━━━━━ DATA ━━━━━

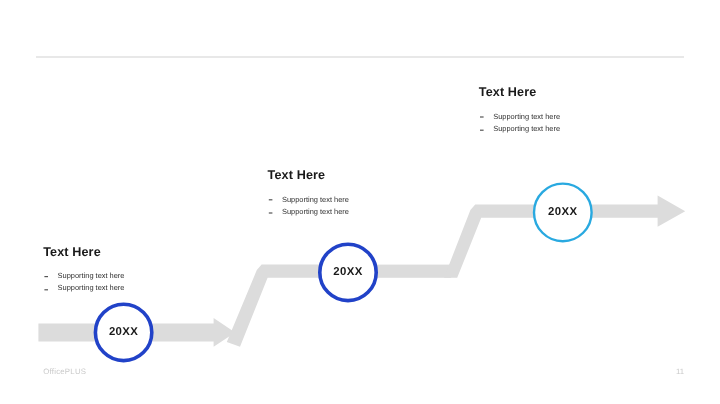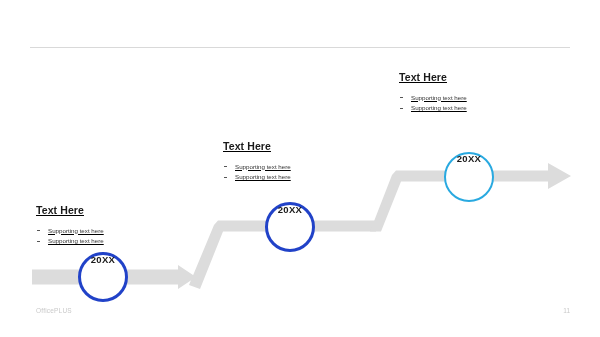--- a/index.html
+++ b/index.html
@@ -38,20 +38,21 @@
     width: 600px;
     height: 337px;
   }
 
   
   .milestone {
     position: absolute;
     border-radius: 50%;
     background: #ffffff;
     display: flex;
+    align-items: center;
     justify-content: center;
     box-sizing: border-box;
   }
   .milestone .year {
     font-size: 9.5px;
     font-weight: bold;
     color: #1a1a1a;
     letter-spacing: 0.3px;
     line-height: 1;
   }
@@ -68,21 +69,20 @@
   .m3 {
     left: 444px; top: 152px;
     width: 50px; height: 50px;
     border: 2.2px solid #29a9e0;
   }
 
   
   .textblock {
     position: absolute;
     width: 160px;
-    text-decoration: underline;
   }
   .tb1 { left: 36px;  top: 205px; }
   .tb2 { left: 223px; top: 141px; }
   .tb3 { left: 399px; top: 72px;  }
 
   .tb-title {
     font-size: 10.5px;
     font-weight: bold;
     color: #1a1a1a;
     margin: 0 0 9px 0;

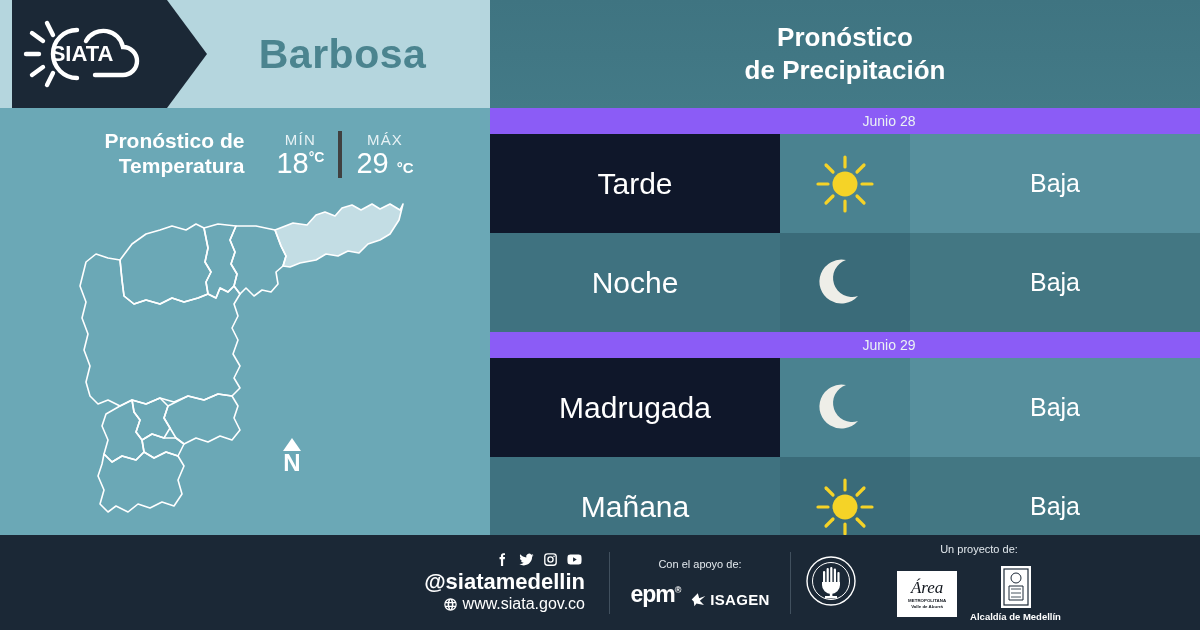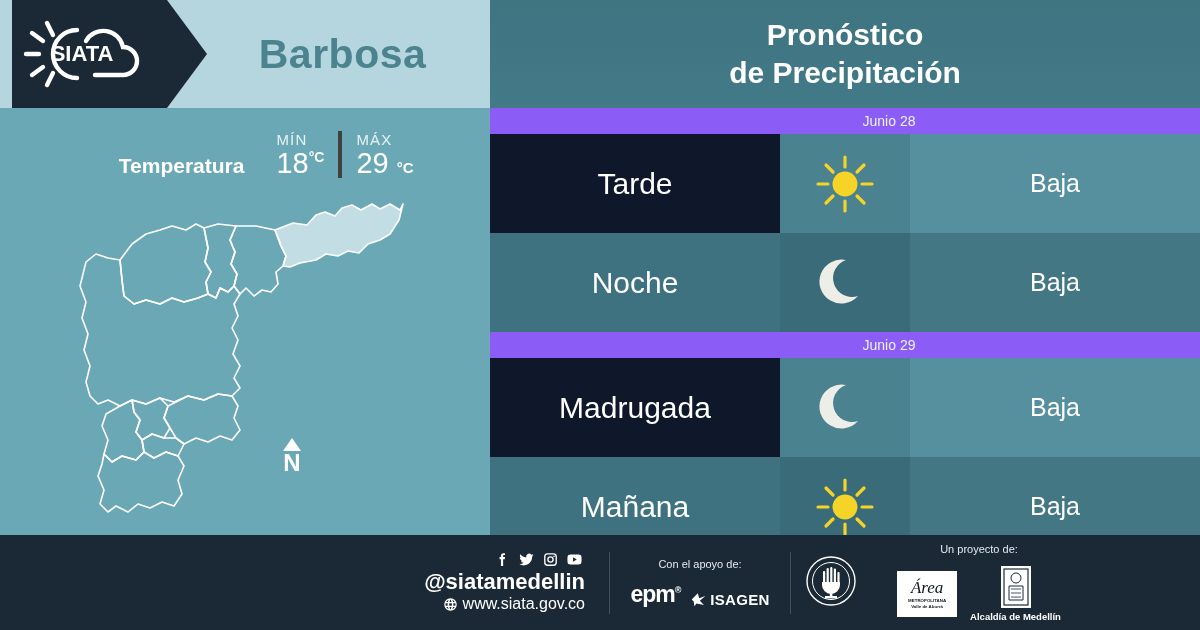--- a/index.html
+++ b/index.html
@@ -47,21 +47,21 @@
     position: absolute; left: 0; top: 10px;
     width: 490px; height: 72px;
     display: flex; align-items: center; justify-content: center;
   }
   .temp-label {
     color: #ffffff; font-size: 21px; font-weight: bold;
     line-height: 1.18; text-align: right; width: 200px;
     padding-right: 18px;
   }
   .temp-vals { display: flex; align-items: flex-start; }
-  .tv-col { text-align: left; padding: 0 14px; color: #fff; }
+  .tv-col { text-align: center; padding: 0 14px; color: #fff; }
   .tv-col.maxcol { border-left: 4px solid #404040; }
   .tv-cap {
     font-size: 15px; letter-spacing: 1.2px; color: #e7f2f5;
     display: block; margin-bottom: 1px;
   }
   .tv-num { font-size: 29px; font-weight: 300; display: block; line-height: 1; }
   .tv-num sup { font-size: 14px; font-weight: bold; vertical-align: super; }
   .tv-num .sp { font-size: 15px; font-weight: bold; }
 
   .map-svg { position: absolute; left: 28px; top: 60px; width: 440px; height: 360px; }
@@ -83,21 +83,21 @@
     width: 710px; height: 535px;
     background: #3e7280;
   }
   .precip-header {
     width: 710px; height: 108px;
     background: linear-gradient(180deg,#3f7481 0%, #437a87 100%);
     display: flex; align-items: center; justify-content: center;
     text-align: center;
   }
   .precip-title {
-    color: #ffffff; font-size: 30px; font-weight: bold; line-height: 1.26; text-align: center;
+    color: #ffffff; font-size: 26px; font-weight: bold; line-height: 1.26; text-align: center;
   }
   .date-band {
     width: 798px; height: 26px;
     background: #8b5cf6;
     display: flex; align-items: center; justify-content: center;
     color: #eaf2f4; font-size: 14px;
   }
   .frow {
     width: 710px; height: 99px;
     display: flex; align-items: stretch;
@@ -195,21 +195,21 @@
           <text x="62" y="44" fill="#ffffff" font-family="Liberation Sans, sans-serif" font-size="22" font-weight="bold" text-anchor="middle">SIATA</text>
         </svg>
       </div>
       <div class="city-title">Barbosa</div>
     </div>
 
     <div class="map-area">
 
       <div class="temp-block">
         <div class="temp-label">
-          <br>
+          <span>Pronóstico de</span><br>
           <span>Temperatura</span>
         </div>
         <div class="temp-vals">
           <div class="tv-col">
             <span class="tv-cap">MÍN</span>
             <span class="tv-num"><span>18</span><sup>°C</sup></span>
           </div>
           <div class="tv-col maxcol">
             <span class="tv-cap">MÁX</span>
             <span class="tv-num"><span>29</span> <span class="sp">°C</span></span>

━━━━━

[WORK INSTRUCTIONS]
Please retype every record above exactly, leaving out the pictures.

[SOLUTION FOR THIS TASK]
--- a/index.html
+++ b/index.html
@@ -38,20 +38,21 @@
     width: 600px;
     height: 337px;
   }
 
   
   .milestone {
     position: absolute;
     border-radius: 50%;
     background: #ffffff;
     display: flex;
+    align-items: center;
     justify-content: center;
     box-sizing: border-box;
   }
   .milestone .year {
     font-size: 9.5px;
     font-weight: bold;
     color: #1a1a1a;
     letter-spacing: 0.3px;
     line-height: 1;
   }
@@ -68,21 +69,20 @@
   .m3 {
     left: 444px; top: 152px;
     width: 50px; height: 50px;
     border: 2.2px solid #29a9e0;
   }
 
   
   .textblock {
     position: absolute;
     width: 160px;
-    text-decoration: underline;
   }
   .tb1 { left: 36px;  top: 205px; }
   .tb2 { left: 223px; top: 141px; }
   .tb3 { left: 399px; top: 72px;  }
 
   .tb-title {
     font-size: 10.5px;
     font-weight: bold;
     color: #1a1a1a;
     margin: 0 0 9px 0;

--- a/index.html
+++ b/index.html
@@ -47,21 +47,21 @@
     position: absolute; left: 0; top: 10px;
     width: 490px; height: 72px;
     display: flex; align-items: center; justify-content: center;
   }
   .temp-label {
     color: #ffffff; font-size: 21px; font-weight: bold;
     line-height: 1.18; text-align: right; width: 200px;
     padding-right: 18px;
   }
   .temp-vals { display: flex; align-items: flex-start; }
-  .tv-col { text-align: left; padding: 0 14px; color: #fff; }
+  .tv-col { text-align: center; padding: 0 14px; color: #fff; }
   .tv-col.maxcol { border-left: 4px solid #404040; }
   .tv-cap {
     font-size: 15px; letter-spacing: 1.2px; color: #e7f2f5;
     display: block; margin-bottom: 1px;
   }
   .tv-num { font-size: 29px; font-weight: 300; display: block; line-height: 1; }
   .tv-num sup { font-size: 14px; font-weight: bold; vertical-align: super; }
   .tv-num .sp { font-size: 15px; font-weight: bold; }
 
   .map-svg { position: absolute; left: 28px; top: 60px; width: 440px; height: 360px; }
@@ -83,21 +83,21 @@
     width: 710px; height: 535px;
     background: #3e7280;
   }
   .precip-header {
     width: 710px; height: 108px;
     background: linear-gradient(180deg,#3f7481 0%, #437a87 100%);
     display: flex; align-items: center; justify-content: center;
     text-align: center;
   }
   .precip-title {
-    color: #ffffff; font-size: 30px; font-weight: bold; line-height: 1.26; text-align: center;
+    color: #ffffff; font-size: 26px; font-weight: bold; line-height: 1.26; text-align: center;
   }
   .date-band {
     width: 798px; height: 26px;
     background: #8b5cf6;
     display: flex; align-items: center; justify-content: center;
     color: #eaf2f4; font-size: 14px;
   }
   .frow {
     width: 710px; height: 99px;
     display: flex; align-items: stretch;
@@ -195,21 +195,21 @@
           <text x="62" y="44" fill="#ffffff" font-family="Liberation Sans, sans-serif" font-size="22" font-weight="bold" text-anchor="middle">SIATA</text>
         </svg>
       </div>
       <div class="city-title">Barbosa</div>
     </div>
 
     <div class="map-area">
 
       <div class="temp-block">
         <div class="temp-label">
-          <br>
+          <span>Pronóstico de</span><br>
           <span>Temperatura</span>
         </div>
         <div class="temp-vals">
           <div class="tv-col">
             <span class="tv-cap">MÍN</span>
             <span class="tv-num"><span>18</span><sup>°C</sup></span>
           </div>
           <div class="tv-col maxcol">
             <span class="tv-cap">MÁX</span>
             <span class="tv-num"><span>29</span> <span class="sp">°C</span></span>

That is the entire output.